• Instructions to follow
Print each entry as it appears. Images stay out of the copy.

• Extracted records
********
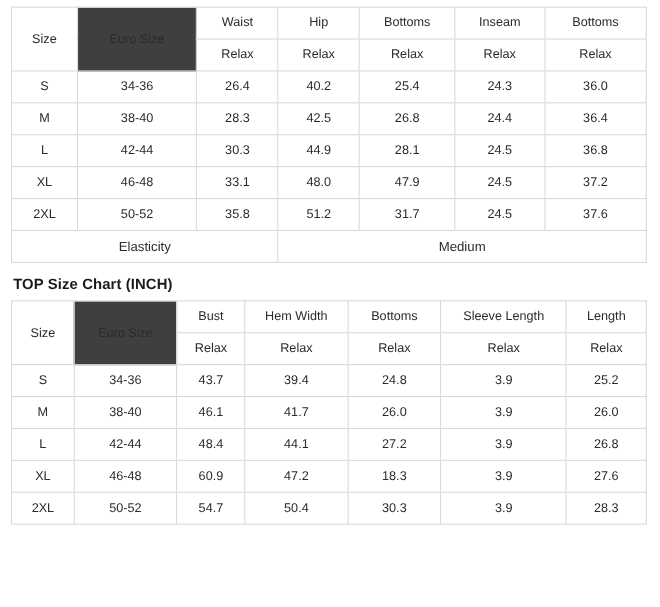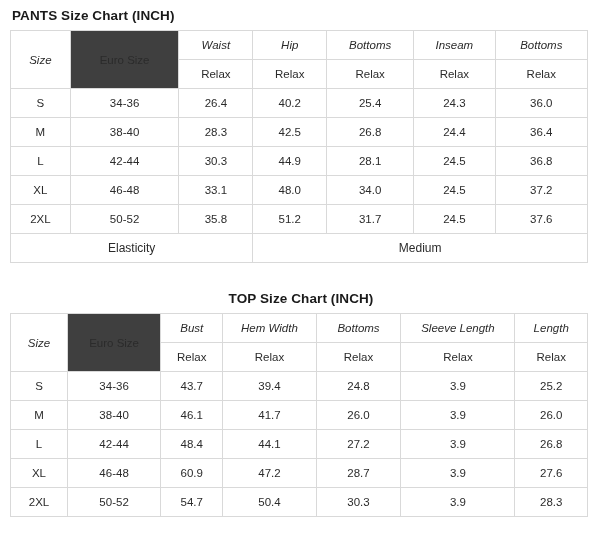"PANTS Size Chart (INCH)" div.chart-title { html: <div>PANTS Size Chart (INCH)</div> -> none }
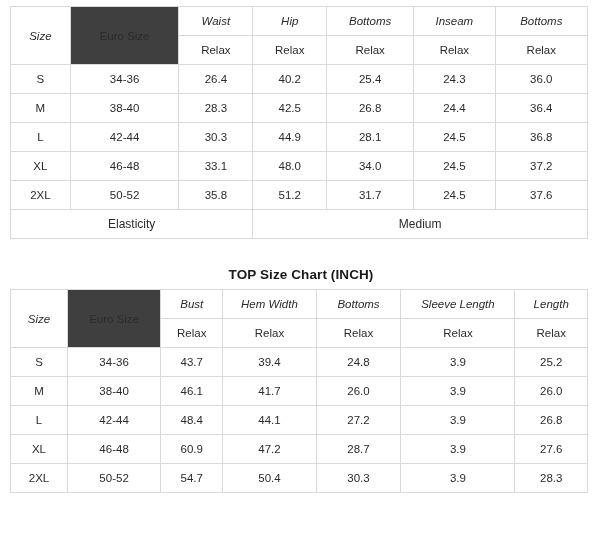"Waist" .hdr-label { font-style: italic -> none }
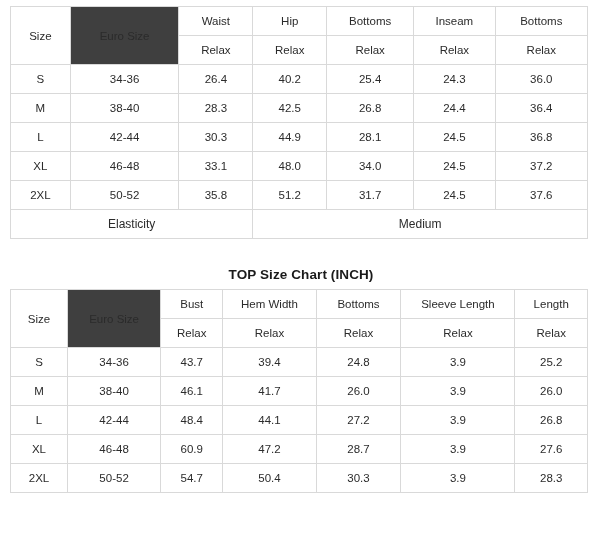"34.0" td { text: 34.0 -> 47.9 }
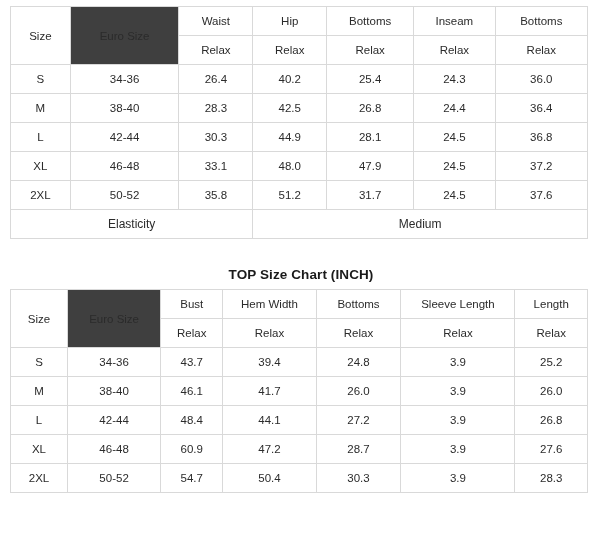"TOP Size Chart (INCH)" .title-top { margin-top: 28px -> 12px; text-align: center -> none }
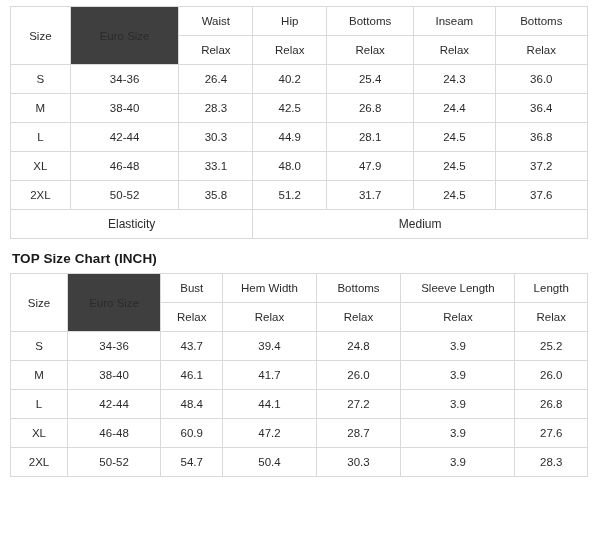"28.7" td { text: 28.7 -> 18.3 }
********
• Solution to the problem
"PANTS Size Chart (INCH)" div.chart-title { html: <div>PANTS Size Chart (INCH)</div> -> none }
"Waist" .hdr-label { font-style: italic -> none }
"34.0" td { text: 34.0 -> 47.9 }
"TOP Size Chart (INCH)" .title-top { margin-top: 28px -> 12px; text-align: center -> none }
"28.7" td { text: 28.7 -> 18.3 }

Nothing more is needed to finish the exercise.